5. hrivnac - February 7, 2008

Short answer:
——————-
Write useful applications.
Examples from Atlas: Atlantis, Tag Collector, AMI,…
Examples from HEP: FreeHEP, jHepWortk,…

Longer answer:
———————-
Write useful applications + convince bosses to allow non-Root/non-C++ components. There is a big problem with CERN IT management: they have chosen to choose one framework/language and to boycot anything else.
The first choice was LHC++/Objy/IrisExplorer, the second is Root. The second choice is clearly better, but the main problem persist: bureaucratic
monopolisation. Any project capable of disturbing Root/C++ monopoly is illegal in CERN. There are many concrete examples: people are asked to remove their code from LCG repository because it is in Java, proposed presentations and tutorials are refused for the same reason.
Java is not the only victim, non-Root C++ projects suffer as well.
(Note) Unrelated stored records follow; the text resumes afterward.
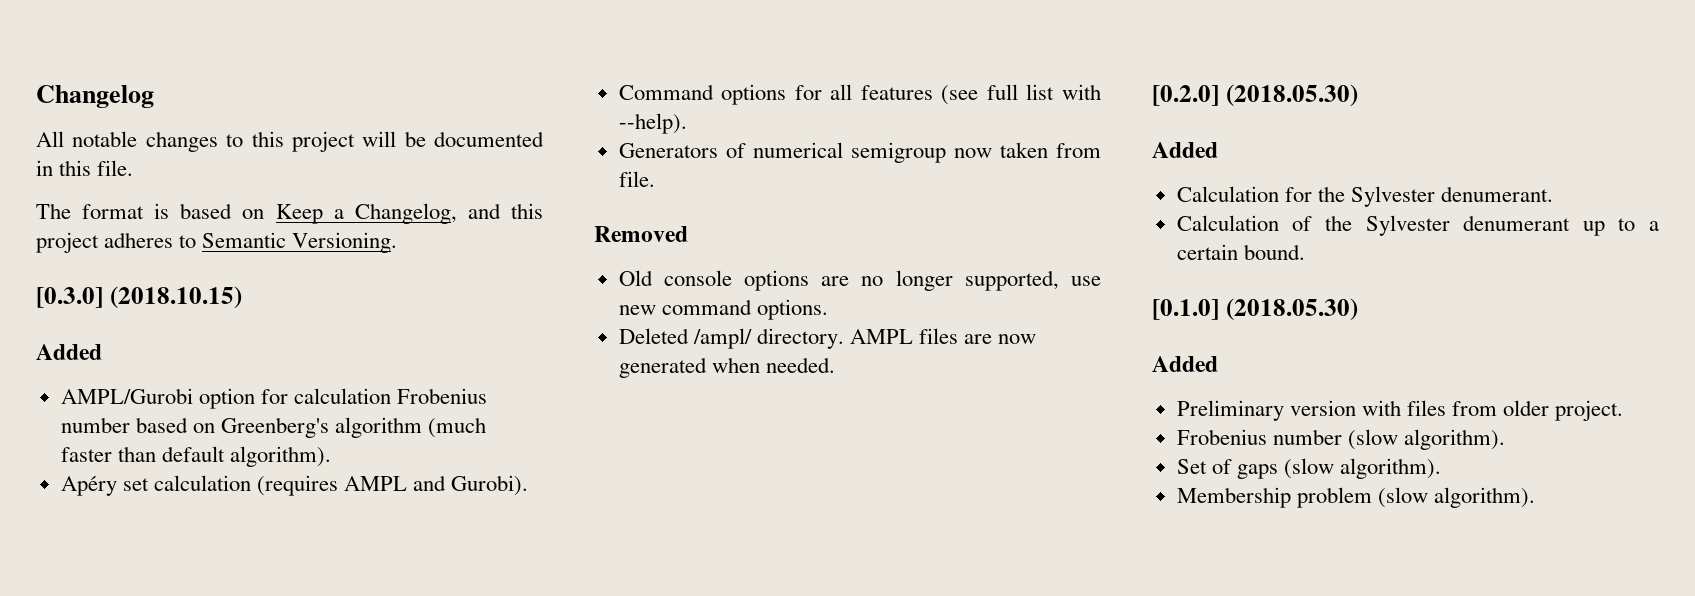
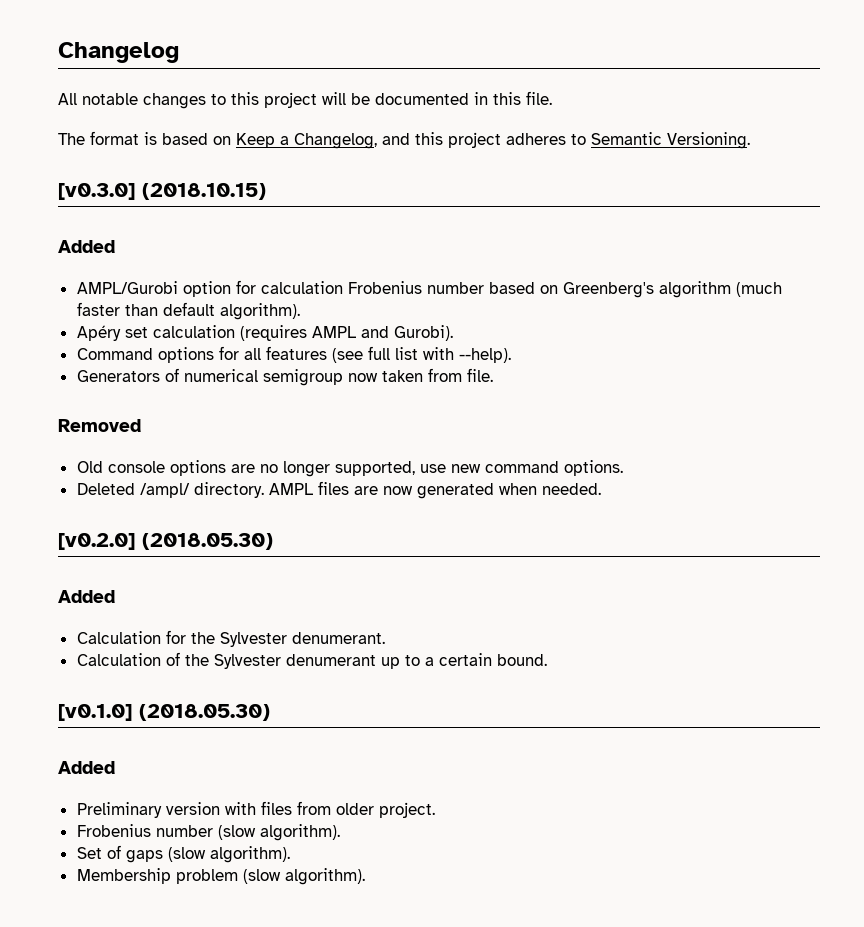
[36,287,103,308] [0.3.0] -> [58,183,135,200] [v0.3.0]
[1152,85,1219,106] [0.2.0] -> [58,533,135,550] [v0.2.0]
[1152,299,1219,320] [0.1.0] -> [58,704,132,721] [v0.1.0]

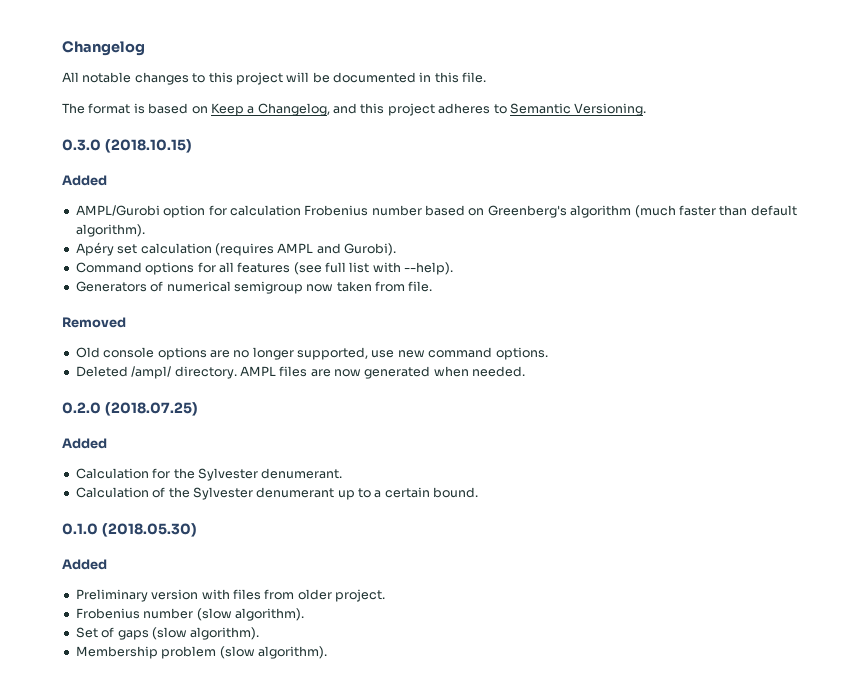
[58,183,135,200] [v0.3.0] -> [62,139,101,151] 0.3.0
[58,533,273,550] [v0.2.0] (2018.05.30) -> [62,402,198,416] 0.2.0 (2018.07.25)
[58,704,132,721] [v0.1.0] -> [62,523,98,535] 0.1.0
Many choices made by LCG (Atlas incl.) have been made just to lock us in the “chosen” technology: Root C++ dialect.At the beginning of LCG, there were some some (shy) attempts to make real modular architecture with abstract interfaces. Several RTAGs went in that direction. All that has been canceled. Java RTAG (yes, it was scheduled) was renamed to “future languages” RTAG and silently canceled later. Etc,etc

6. Weblog of Julius Hrivnac » Blog Archive » How to get HEP in Java ? - February 7, 2008

[…] contribution to the Java discussion on the Gordon Watts […]

7. Paolo - February 10, 2008

The next C++ Standard, due before the end of the decade, will certainly offer lambda expressions and closures. More generally, *a lot* is going on in the ISO C++ Standard Committee, as regards both the core language and the runtime library. In order to stay up to date, I suggest following this series of documents:

http://www.open-std.org/jtc1/sc22/wg21/docs/papers/2008/n2507.html

Also, the GNU C++ compiler, in the next releases (4.3.x series) will allow experimenting with some of the new features.

8. gordonwatts - February 10, 2008

Paolo, thanks! That is a great link. I’ll have to write a post about it when I figure out my date problems!